Oxytocin Acetate

Oxytocin is a 9-residue cyclic peptide whose intramolecular disulfide bridge between Cys1 and Cys6 forms a six-residue ring that is essential for receptor engagement. The molecule binds the oxytocin receptor (OXTR), a class A G-protein-coupled receptor coupled primarily to Gq/PLC signaling and to additional Gi and Gs interactions documented across published binding-affinity studies. Pharmacokinetic descriptors documented in published animal-model investigations include rapid plasma clearance and a short systemic half-life on the order of minutes under standard parenteral paradigms. Interaction profile in the literature spans OXTR-mediated calcium mobilization in receptor-expressing cell models, mammary-tissue contraction assays, and central-nervous-system neuropeptide signaling research in animal-model behavioral paradigms. All activity descriptors here are framed as documented in published work. Structural confirmation is established by mass spectrometry and HPLC-validated purity on each Certificate of Analysis.

Experimental domains documented in the published literature include OXTR receptor-binding affinity studies, structure-activity work probing the role of the intramolecular disulfide bridge in receptor engagement, mammary-tissue contraction assays, calcium-signaling kinetics in OXTR-expressing cell lines, social-bonding and parental-behavior research in rodent models, and comparative work alongside vasopressin (a closely related nonapeptide) to dissect OXTR-versus-V1aR receptor selectivity. Investigators have also characterized oxytocin in studies probing receptor desensitization and in screening assays for OXTR-selective ligand discovery. Use in laboratory research extends to mechanism-elucidation paradigms where the molecule serves as a defined reference for cyclic-nonapeptide signaling. The reference standard is supplied for these and equivalent in-vitro and animal-model experimental contexts only, with no associated guidance for human, clinical, or veterinary application.

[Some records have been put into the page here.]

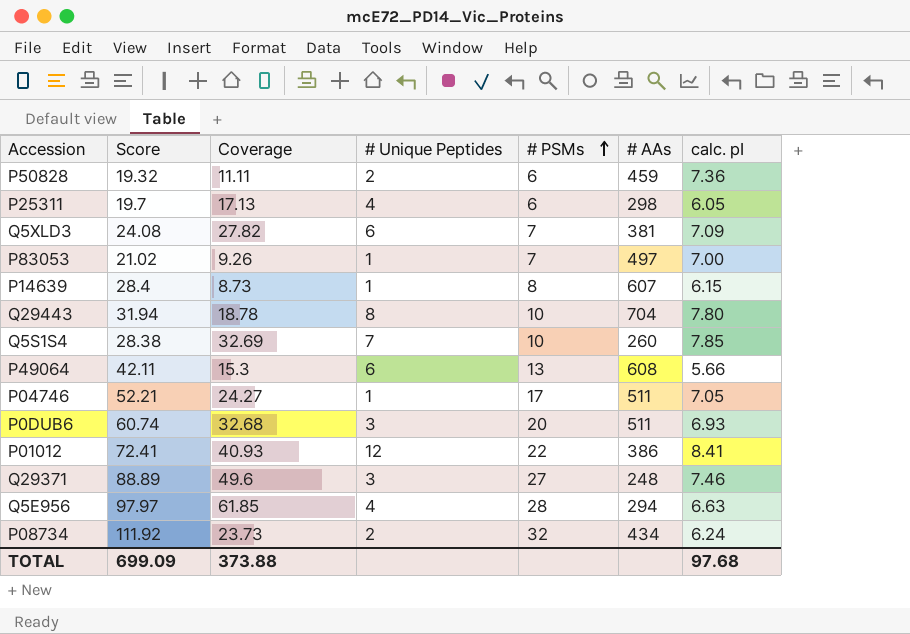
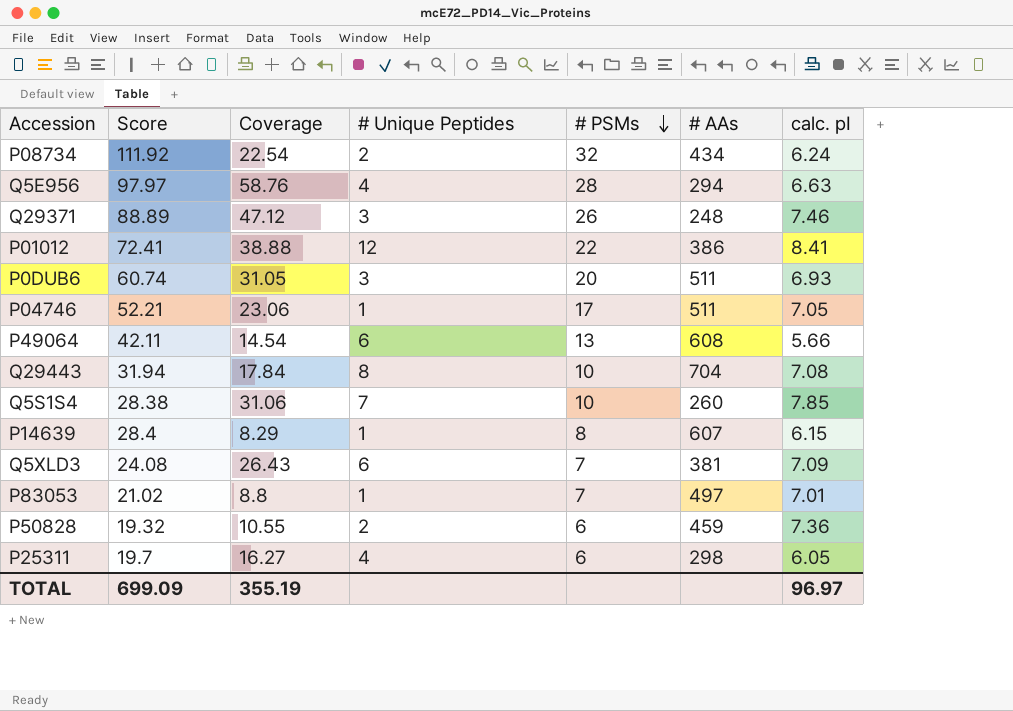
row order: # PSMs ascending -> # PSMs descending
P08734 | Coverage: 23.73 -> 22.54
Q5E956 | Coverage: 61.85 -> 58.76
Q29371 | Coverage: 49.6 -> 47.12
Q29371 | # PSMs: 27 -> 26
P01012 | Coverage: 40.93 -> 38.88
P0DUB6 | Coverage: 32.68 -> 31.05
P04746 | Coverage: 24.27 -> 23.06
P49064 | Coverage: 15.3 -> 14.54
Q29443 | Coverage: 18.78 -> 17.84
Q29443 | calc. pI: 7.80 -> 7.08
Q5S1S4 | Coverage: 32.69 -> 31.06
P14639 | Coverage: 8.73 -> 8.29
Q5XLD3 | Coverage: 27.82 -> 26.43
P83053 | Coverage: 9.26 -> 8.8
P83053 | calc. pI: 7.00 -> 7.01
P50828 | Coverage: 11.11 -> 10.55
P25311 | Coverage: 17.13 -> 16.27
TOTAL | Coverage: 373.88 -> 355.19
TOTAL | calc. pI: 97.68 -> 96.97

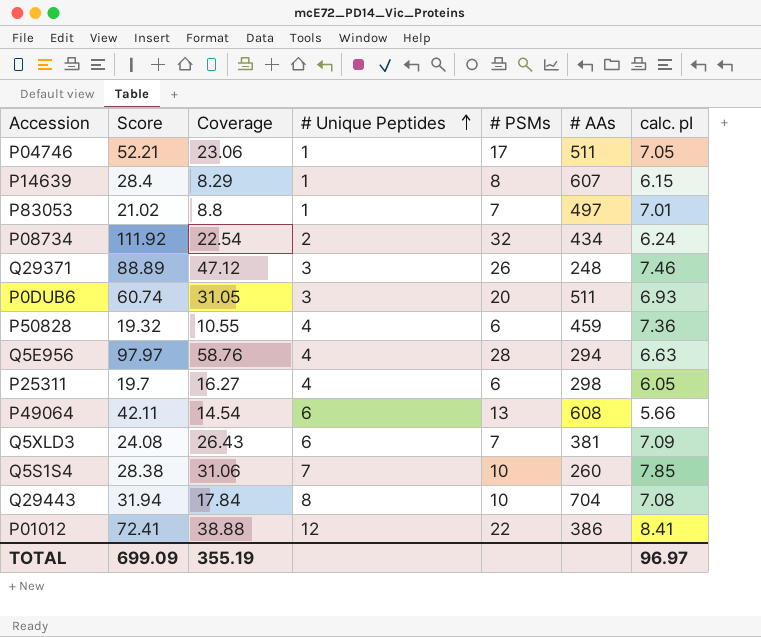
row order: # PSMs descending -> # Unique Peptides ascending
P50828 | # Unique Peptides: 2 -> 4

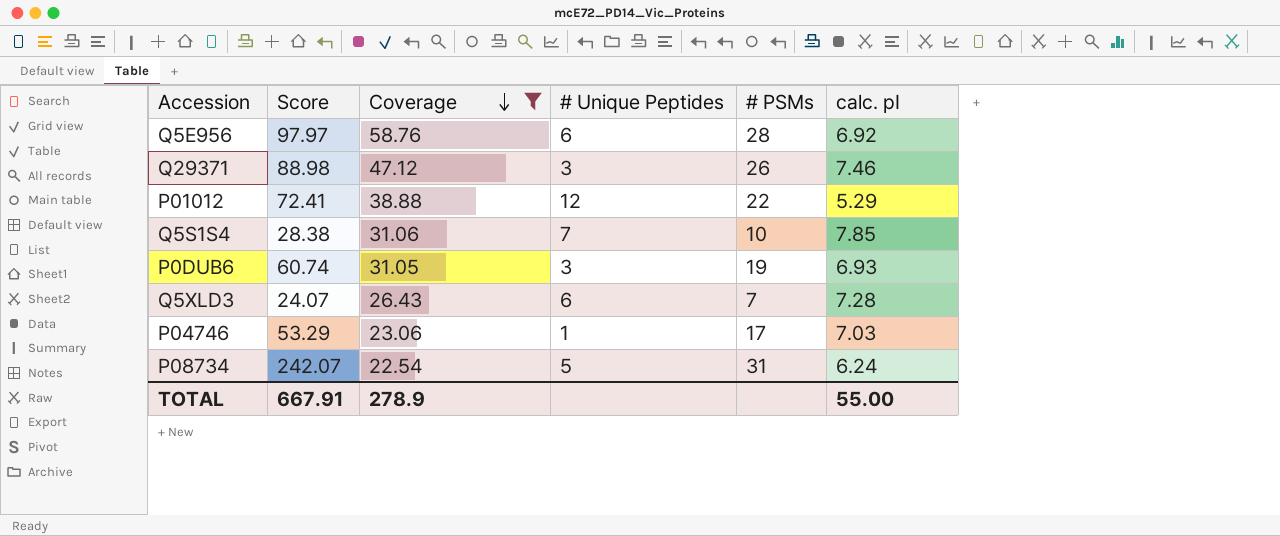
filter: none -> Coverage >= 22.54
row order: # Unique Peptides ascending -> Coverage descending
column # AAs | position: 6 -> none
Q5E956 | # Unique Peptides: 4 -> 6
Q5E956 | calc. pI: 6.63 -> 6.92
Q29371 | Score: 88.89 -> 88.98
P01012 | calc. pI: 8.41 -> 5.29
P0DUB6 | # PSMs: 20 -> 19
Q5XLD3 | Score: 24.08 -> 24.07
Q5XLD3 | calc. pI: 7.09 -> 7.28
P04746 | Score: 52.21 -> 53.29
P04746 | calc. pI: 7.05 -> 7.03
P08734 | Score: 111.92 -> 242.07
P08734 | # Unique Peptides: 2 -> 5
P08734 | # PSMs: 32 -> 31
TOTAL | Score: 699.09 -> 667.91
TOTAL | Coverage: 355.19 -> 278.9
TOTAL | calc. pI: 96.97 -> 55.00

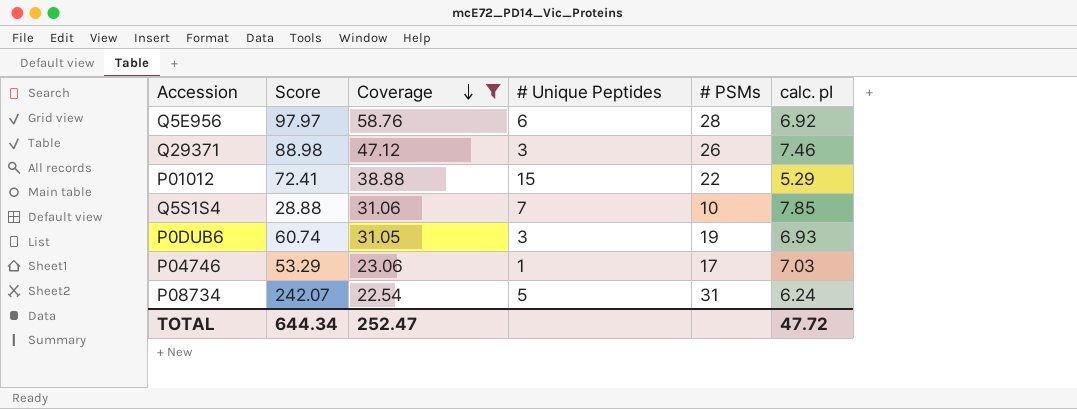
row Q5XLD3: 24.07 | 26.43 | 6 | 7 | 7.28 -> none
P01012 | # Unique Peptides: 12 -> 15
Q5S1S4 | Score: 28.38 -> 28.88
TOTAL | Score: 667.91 -> 644.34
TOTAL | Coverage: 278.9 -> 252.47
TOTAL | calc. pI: 55.00 -> 47.72

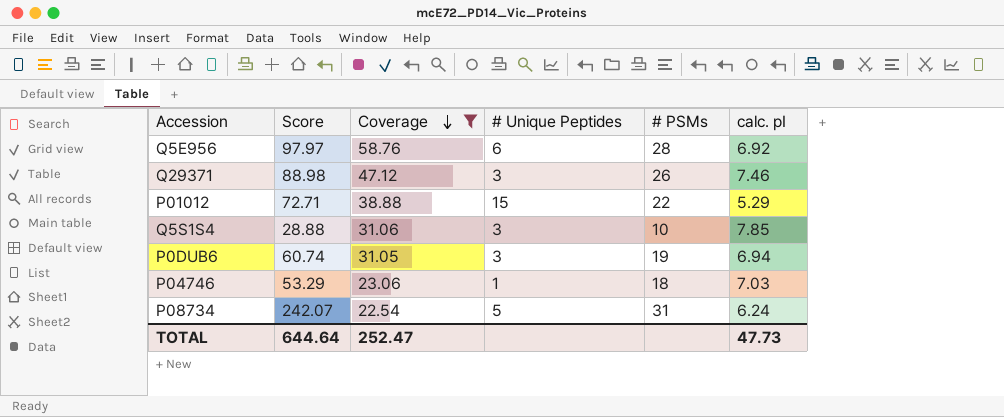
P01012 | Score: 72.41 -> 72.71
Q5S1S4 | # Unique Peptides: 7 -> 3
P0DUB6 | calc. pI: 6.93 -> 6.94
P04746 | # PSMs: 17 -> 18
TOTAL | Score: 644.34 -> 644.64
TOTAL | calc. pI: 47.72 -> 47.73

Each lot is characterized by reverse-phase HPLC for chromatographic purity and by mass spectrometry for molecular-ion confirmation against the C45H70N12O14S2 empirical formula. Purity is reported as an HPLC-area percentage on the Certificate of Analysis distributed with every lot, alongside the molecular-weight match within instrument tolerance. Counter-ion content (acetate) is reported when included in the lot's release specification. Peptide content where applicable is determined by amino-acid analysis or nitrogen-content assay following the analytical method specified on the COA. Residual solvent and water content are reported categorically when these parameters are part of the lot's release specification. The COA records the lot identifier, manufacturing date, and analytical method versions used, providing a traceable provenance chain from synthesis through release.

For laboratory storage, the lyophilized reference standard should be held at −20°C in its sealed, light-protected container until ready for analytical use. Allow vials to equilibrate to ambient temperature before opening to avoid moisture condensation on the lyophile. Reconstitution for in-vitro experimental use is typically performed in bacteriostatic water or a researcher-selected buffer compatible with the downstream assay; once reconstituted, store the working solution at 2–8°C and characterize stability in the relevant buffer prior to extended storage. The intramolecular disulfide bridge is sensitive to reducing conditions — avoid reductant-containing buffers unless specifically required by the downstream assay. Avoid repeated freeze-thaw cycles of reconstituted material. These handling parameters reflect general best-practice for cyclic peptide reference standards and do not constitute preparation guidance for human or veterinary application.